Going a little deeper, I would say your question is also about causal explanation. When we ask for an explanation of some proposition, we are usually asking for more than just some argument from which that proposition can be deduced. A good answer must have some explanatory value. For example, suppose someone were to ask me the following:

Q. Why are you sitting in your chair right now?
A. Because I was sitting in my chair one picosecond ago and I cannot travel faster than the speed of light.

The answer is true and it permits the correct deduction that I am sitting in my chair right now. But it provides you with no insight and hence lacks explanatory value. In the case of scientific explanations, what we are usually looking for is some way to show how the explanandum follows from some broad theory. Why do sodium and chlorine react? We could give an answer in terms of thermodynamics and say that under standard conditions, the Gibbs energy change is negative for such a reaction. We could go deeper and give an answer in terms of the electron configurations of the atoms. Both answers would be good because they explain the reaction in terms of broadly applicable theories.

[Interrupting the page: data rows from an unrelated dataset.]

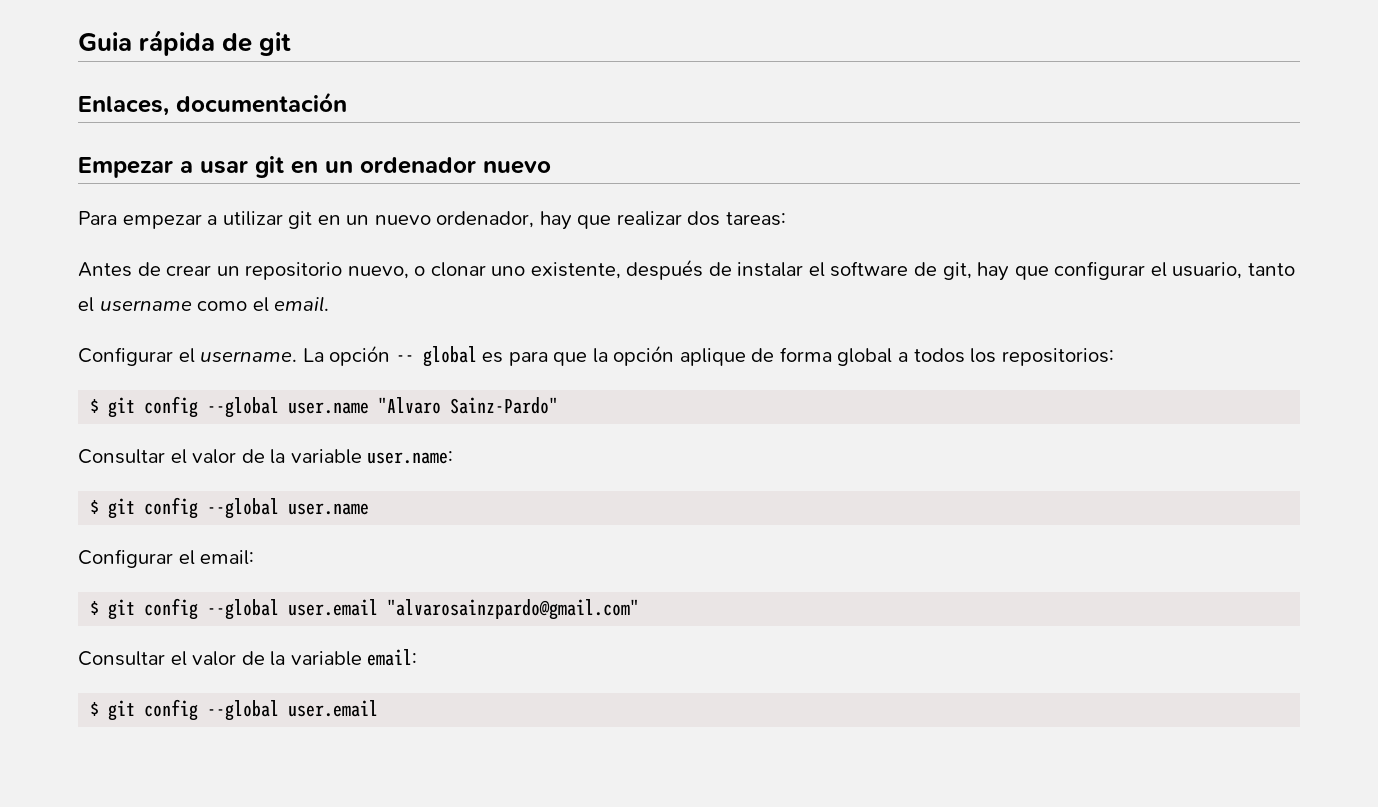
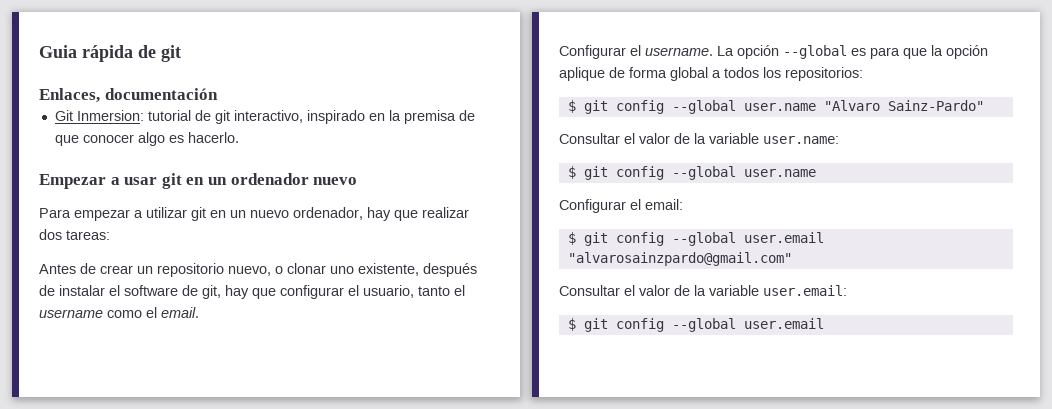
(347, 102) none -> [54,110,475,124] [54,132,239,146] // Git Inmersion: tutorial de git interactivo, inspirado en la premisa de que conocer algo es hacerlo.
[395,346,477,367] -- global -> [783,45,847,59] --global
[367,649,418,666] email: -> [763,285,847,296] user.email:

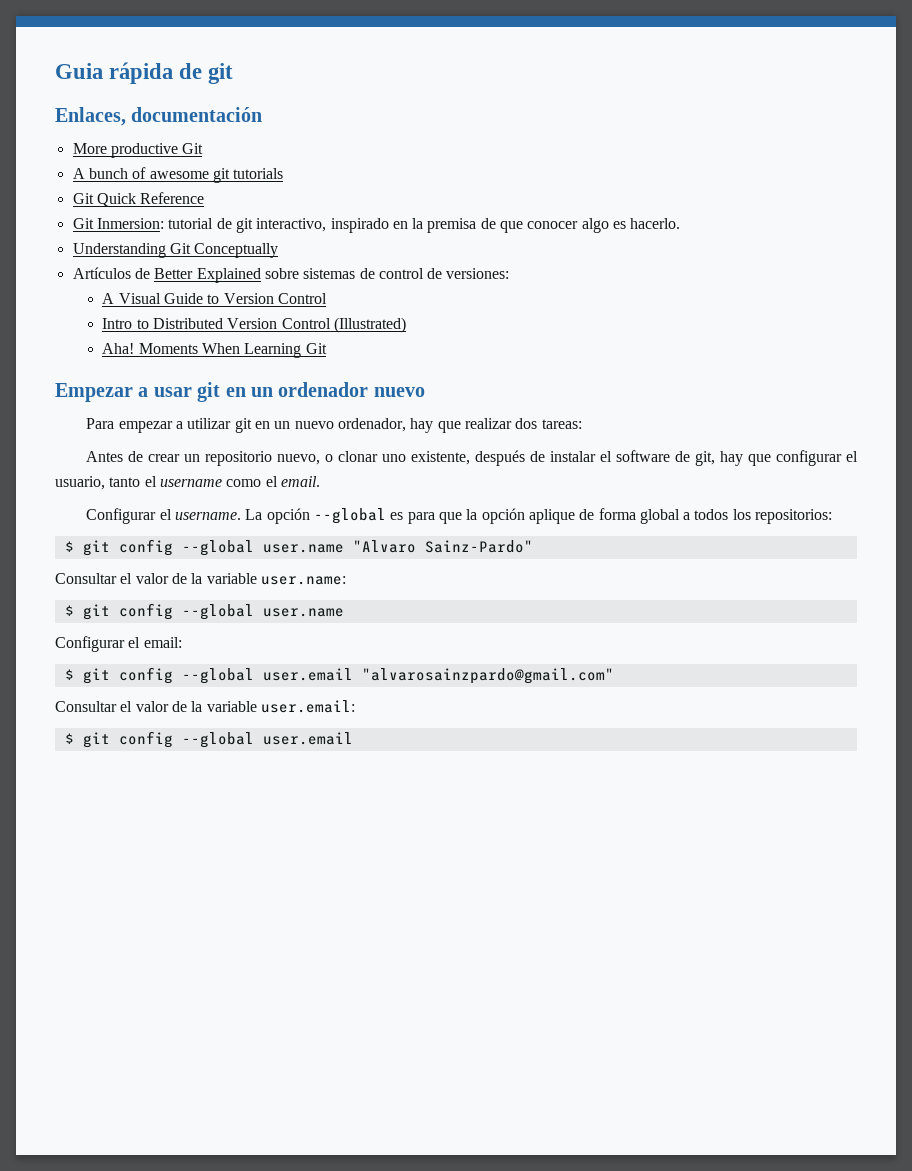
(218, 94) none -> [72,143,204,158] [72,167,284,183] [72,192,205,207] // More productive Git // A bunch of awesome git tutorials // Git Quick Reference
(239, 137) none -> [72,243,279,258] [72,267,510,283] [102,293,328,304] [102,317,407,333] [102,343,327,358] // Understanding Git Conceptually // Artículos de Better Explained sobre sistemas de control de versiones: // A Visual Guide to Version Control // Intro to Distributed Version Control (Illustrated) // Aha! Moments When Learning Git

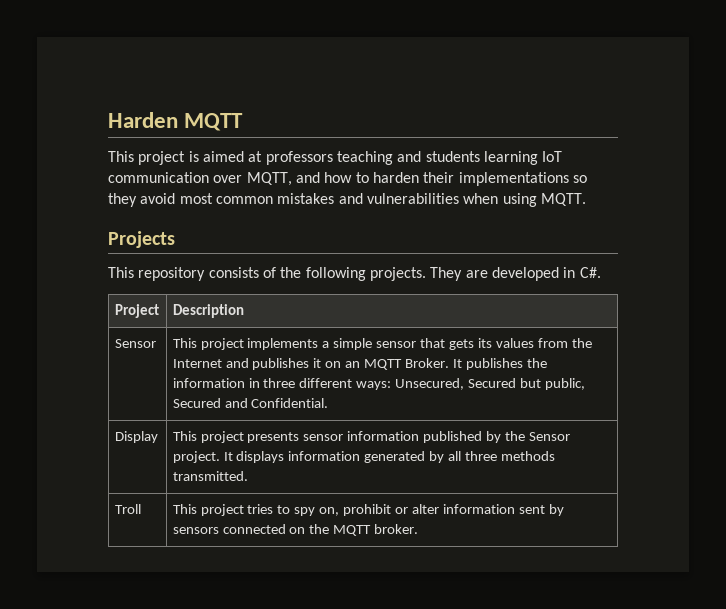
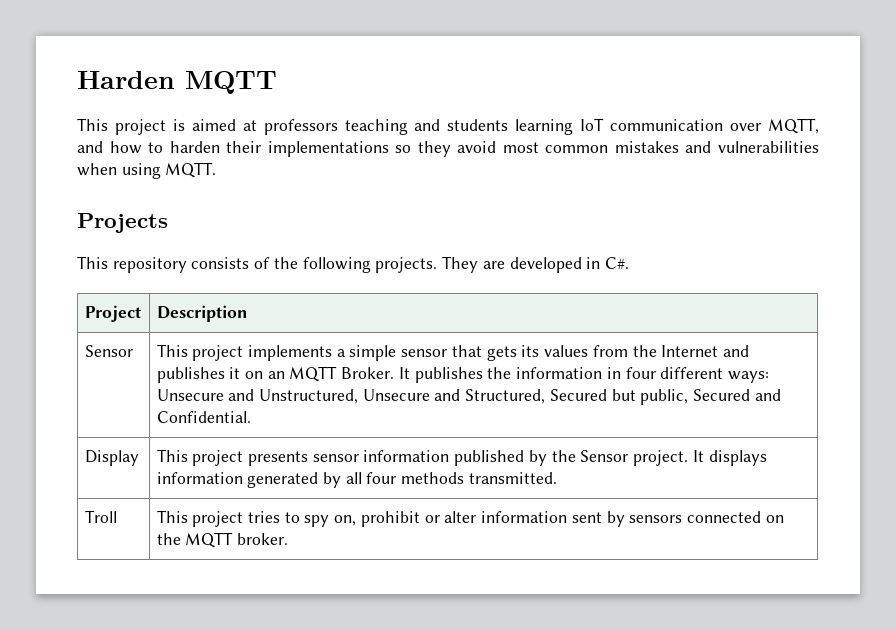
[263,378,296,388] three -> [625,367,656,379] four
[395,378,465,390] Unsecured, -> [156,389,546,404] Unsecure and Unstructured, Unsecure and Structured,
[465,451,498,461] three -> [366,472,397,484] four

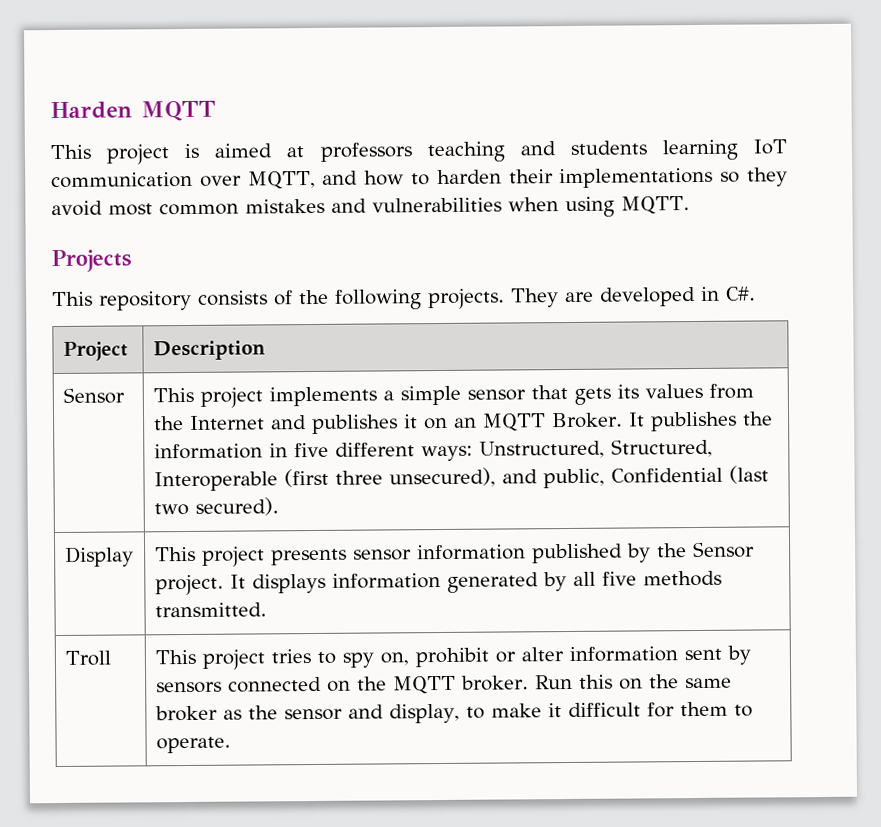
[625,367,656,379] four -> [293,442,329,458] five
[156,389,781,405] [156,411,251,423] Unsecure and Unstructured, Unsecure and Structured, Secured but public, Secured and Confidential. -> [478,438,713,459] [153,465,769,492] [153,497,279,516] Unstructured, Structured, Interoperable (first three unsecured), and public, Confidential (last two secured).
[366,472,397,484] four -> [601,571,637,586] five
(289, 539) none -> [534,674,732,690] [154,701,753,724] [155,736,231,754] Run this on the same broker as the sensor and display, to make it difficult for them to operate.

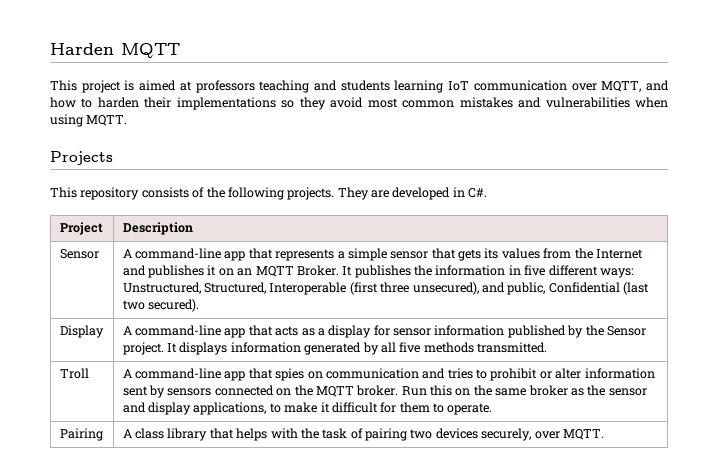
[152,386,377,408] This project implements -> [122,248,335,261] A command-line app that represents
[154,546,347,567] This project presents -> [122,325,390,338] A command-line app that acts as a display for
[154,649,409,670] This project tries to spy on, -> [122,368,488,381] A command-line app that spies on communication and tries to
[388,703,460,724] display, -> [148,402,267,415] display applications,
(231, 745) none -> [59,428,103,441] [122,428,604,441] // Pairing | A class library that helps with the task of pairing two devices securely, over MQTT.

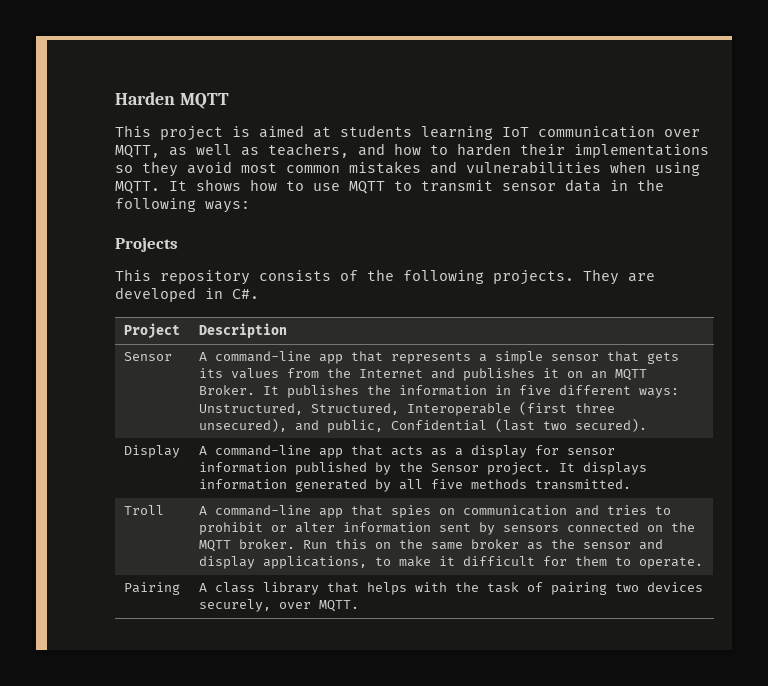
[195,80,338,93] professors teaching and -> (331, 132) none
(642, 86) none -> [169,143,349,158] as well as teachers,
(128, 120) none -> [169,179,664,194] [115,198,250,213] It shows how to use MQTT to transmit sensor data in the following ways:

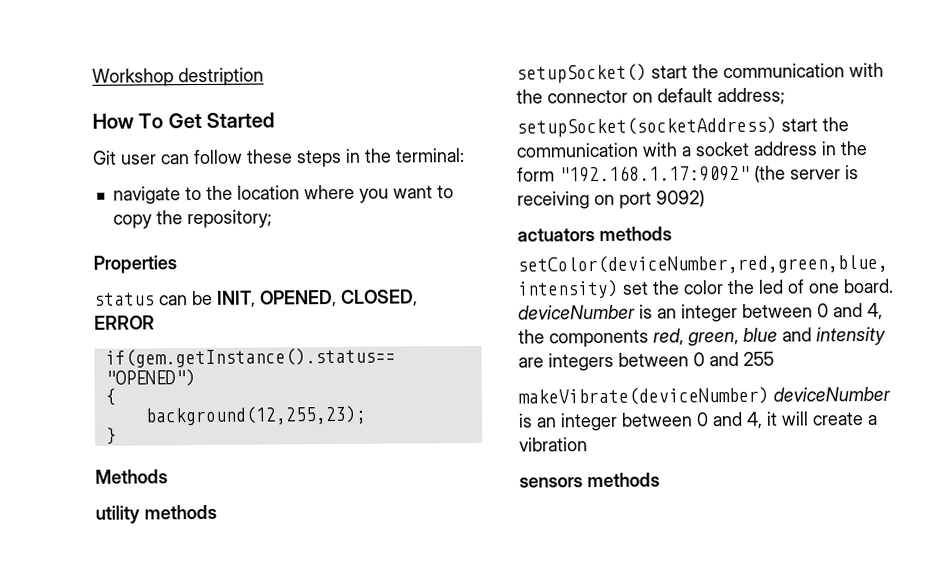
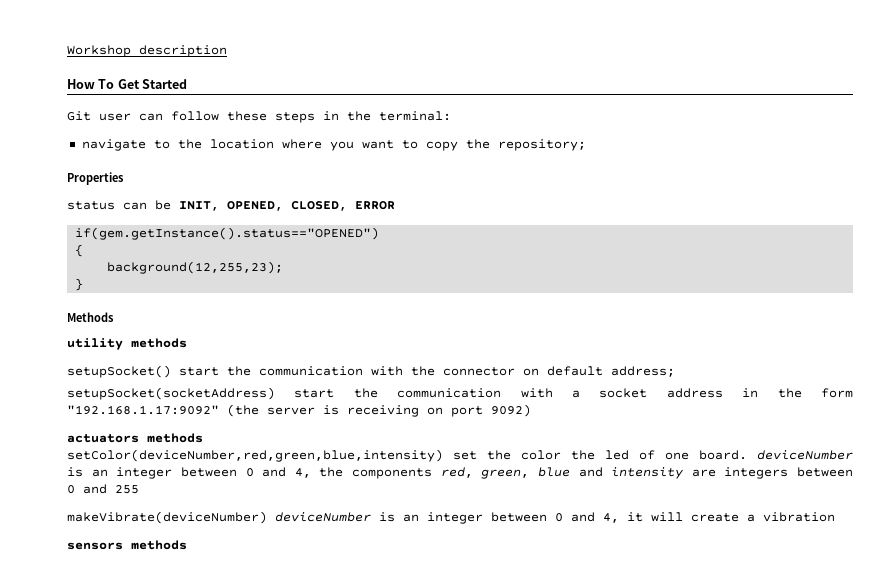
[178,67,264,87] destription -> [139,45,227,57] description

To answer, Why do sodium and chlorine react? with, Because sodium chloride is formed, lacks any explanatory value. It tells us nothing we did not already know. If the question had been, Why did you react that sodium and chlorine together, and you received the answer, Because I wanted to make some sodium chloride, that at least would make sense as a teleological answer.

Your first example is actually more tricky. What serves as an explanation of 1+1=2 will depend on your preferred approach to understanding what mathematical propositions are about. This is an issue in the philosophy of mathematics that has more than a dozen different answers. Counting apples may help somebody who is learning arithmetic.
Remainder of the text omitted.